TOC 
Network Working GroupT. Kindberg
Internet-DraftHewlett-Packard Corporation
Expires: October 30, 2004S. Hawke
 World Wide Web Consortium
 May 2004

The 'tag' URI scheme

draft-kindberg-tag-uri-05

Status of this Memo

By submitting this Internet-Draft, I certify that any applicable patent or other IPR claims of which I am aware have been disclosed, and any of which I become aware will be disclosed, in accordance with RFC 3668.

Internet-Drafts are working documents of the Internet Engineering Task Force (IETF), its areas, and its working groups. Note that other groups may also distribute working documents as Internet-Drafts.

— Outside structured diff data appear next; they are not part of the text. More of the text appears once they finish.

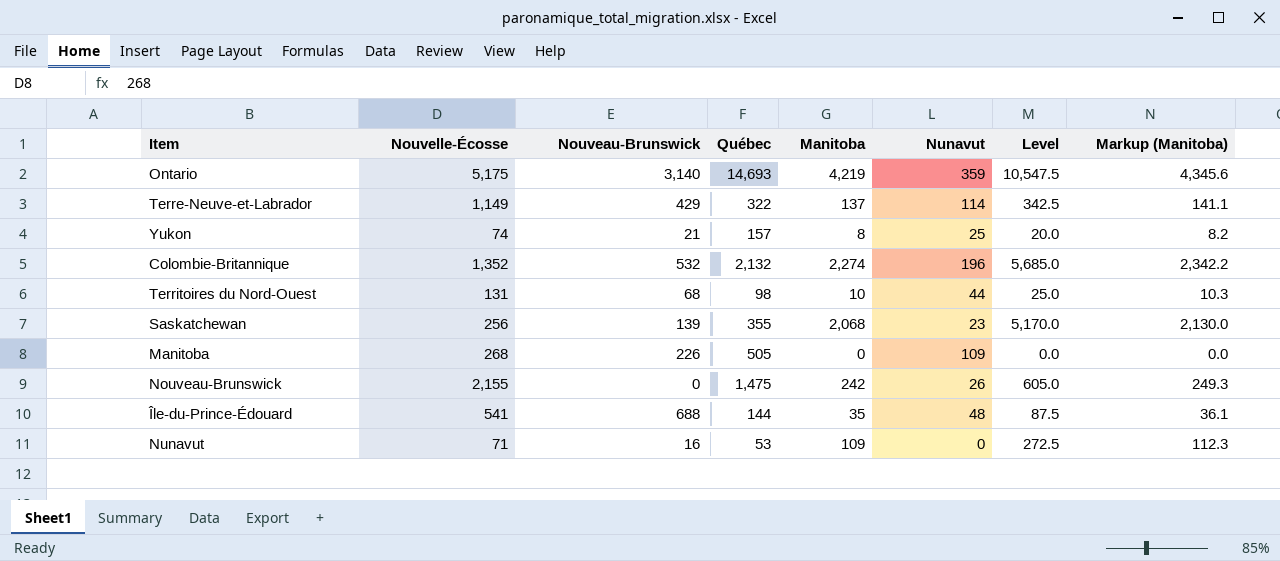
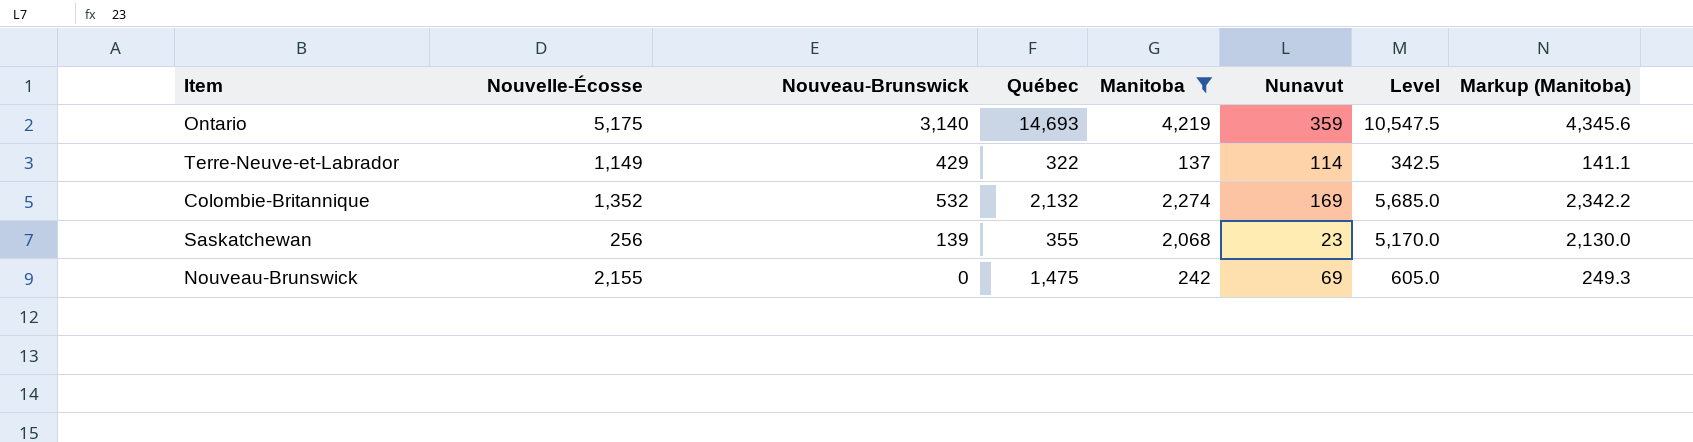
filter: none -> Manitoba >= 137
Colombie-Britannique | Nunavut: 196 -> 169
Nouveau-Brunswick | Nunavut: 26 -> 69

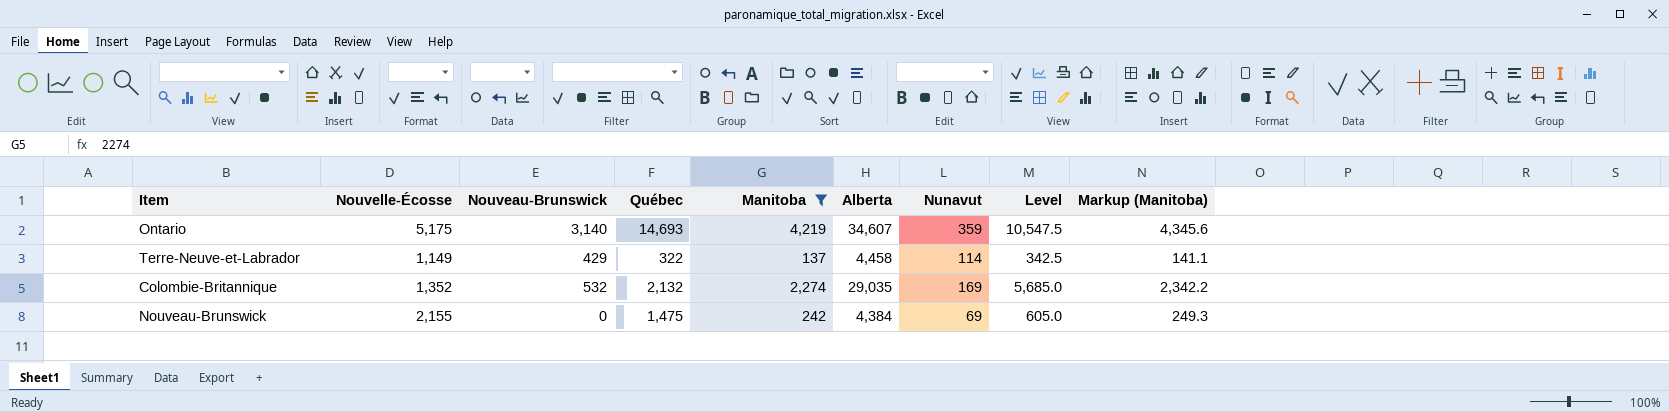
column Alberta | position: none -> 6
row Saskatchewan: 256 | 139 | 355 | 2,068 | 23 | 5,170.0 | 2,130.0 -> none

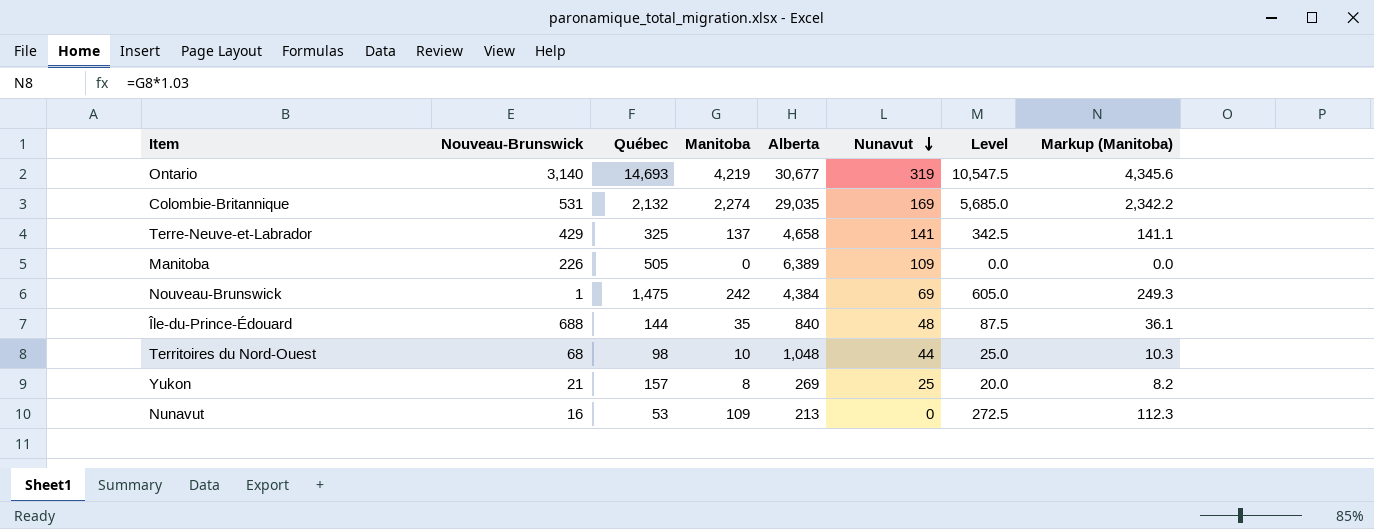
filter: Manitoba >= 137 -> none
row order: none -> Nunavut descending
column Nouvelle-Écosse | position: 2 -> none
Ontario | Alberta: 34,607 -> 30,677
Ontario | Nunavut: 359 -> 319
Colombie-Britannique | Nouveau-Brunswick: 532 -> 531
Terre-Neuve-et-Labrador | Québec: 322 -> 325
Terre-Neuve-et-Labrador | Alberta: 4,458 -> 4,658
Terre-Neuve-et-Labrador | Nunavut: 114 -> 141
Nouveau-Brunswick | Nouveau-Brunswick: 0 -> 1

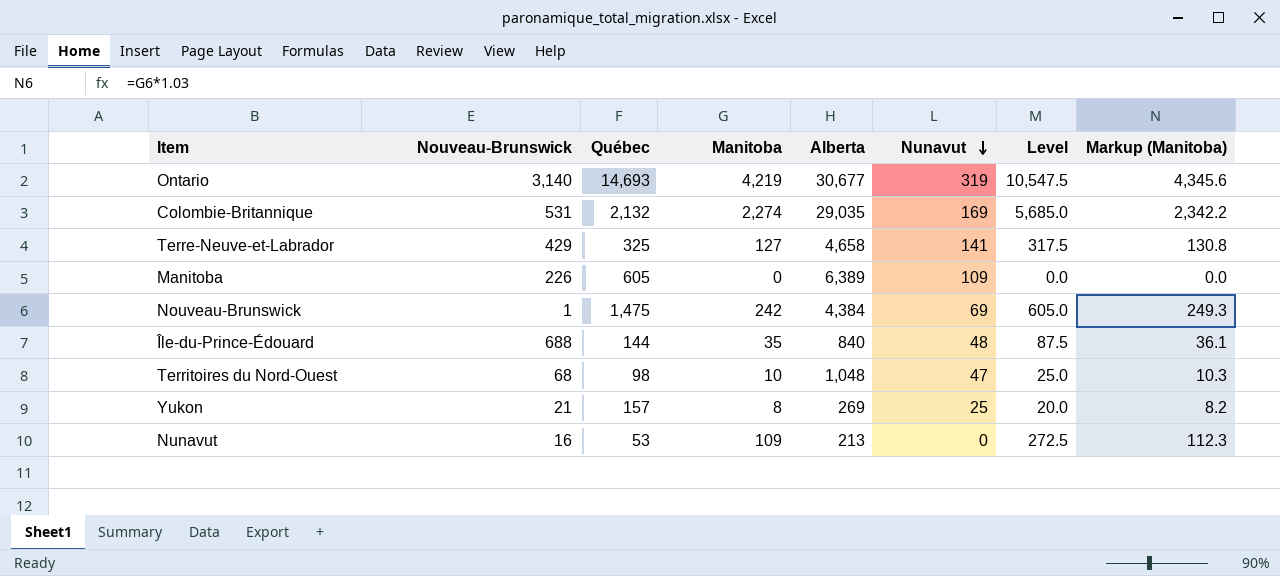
Terre-Neuve-et-Labrador | Manitoba: 137 -> 127
Terre-Neuve-et-Labrador | Level: 342.5 -> 317.5
Terre-Neuve-et-Labrador | Markup (Manitoba): 141.1 -> 130.8
Manitoba | Québec: 505 -> 605
Territoires du Nord-Ouest | Nunavut: 44 -> 47

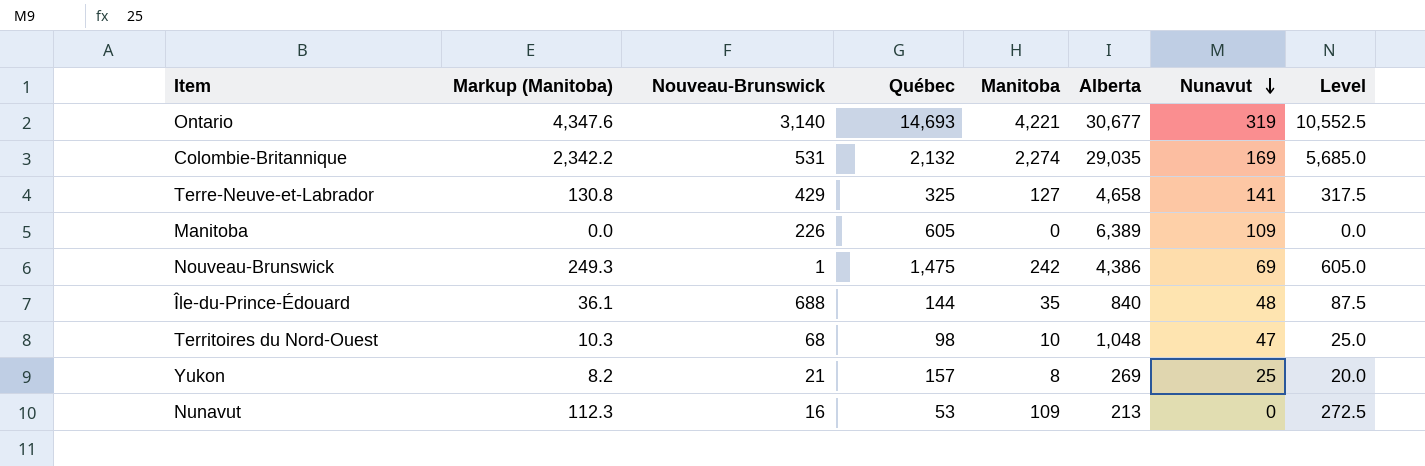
column Markup (Manitoba) | position: 8 -> 2
Ontario | Markup (Manitoba): 4,345.6 -> 4,347.6
Ontario | Manitoba: 4,219 -> 4,221
Ontario | Level: 10,547.5 -> 10,552.5
Nouveau-Brunswick | Alberta: 4,384 -> 4,386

Internet-Drafts are draft documents valid for a maximum of six months and may be updated, replaced, or obsoleted by other documents at any time. It is inappropriate to use Internet-Drafts as reference material or to cite them other than as "work in progress."

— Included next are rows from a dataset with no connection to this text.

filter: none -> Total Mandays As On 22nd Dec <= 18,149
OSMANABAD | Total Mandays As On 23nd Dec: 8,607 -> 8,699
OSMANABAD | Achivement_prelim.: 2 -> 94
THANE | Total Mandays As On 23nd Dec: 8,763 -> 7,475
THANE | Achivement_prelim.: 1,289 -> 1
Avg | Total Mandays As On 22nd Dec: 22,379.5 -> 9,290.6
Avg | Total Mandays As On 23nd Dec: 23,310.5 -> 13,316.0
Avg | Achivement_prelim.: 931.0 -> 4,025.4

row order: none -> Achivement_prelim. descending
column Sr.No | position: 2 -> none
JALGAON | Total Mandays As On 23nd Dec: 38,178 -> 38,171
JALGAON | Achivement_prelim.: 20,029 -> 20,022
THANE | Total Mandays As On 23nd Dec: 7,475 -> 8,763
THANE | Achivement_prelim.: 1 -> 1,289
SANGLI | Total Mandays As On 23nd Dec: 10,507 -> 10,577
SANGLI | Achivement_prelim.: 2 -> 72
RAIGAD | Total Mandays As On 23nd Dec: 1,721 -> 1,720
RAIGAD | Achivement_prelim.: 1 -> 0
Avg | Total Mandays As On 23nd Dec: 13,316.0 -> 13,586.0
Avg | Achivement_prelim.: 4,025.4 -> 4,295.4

The list of current Internet-Drafts can be accessed at http://www.ietf.org/ietf/1id-abstracts.txt.

The list of Internet-Draft Shadow Directories can be accessed at http://www.ietf.org/shadow.html.

This Internet-Draft will expire on October 30, 2004.

Copyright Notice

Copyright (C) The Internet Society (2004). All Rights Reserved.

Abstract

This document describes the "tag" Uniform Resource Identifier (URI) scheme, for identifiers that are unique across space and time. Tag URIs (also known as "tags") are distinct from most other URIs in that there is no authoritative resolution mechanism. A tag may be used purely as an entity identifier. Unlike UUIDs or GUIDs such as "uuid" URIs and "urn:oid" URIs, tags are designed to be tractable to humans. Furthermore, using tags has some advantages over the common practice of using "http" URIs as identifiers for non-HTTP-accessible resources.

Terminology

The key words "MUST", "MUST NOT", "REQUIRED", "SHALL", "SHALL NOT", "SHOULD", "SHOULD NOT", "RECOMMENDED", "MAY", and "OPTIONAL" in this document are to be interpreted as described in RFC 2119.

Disclaimer

The views and opinions of authors expressed herein do not necessarily state or reflect those of the World Wide Web Consortium, and may not be used for advertising or product endorsement purposes. This proposal has not undergone technical review within the Consortium and must not be construed as a Consortium recommendation.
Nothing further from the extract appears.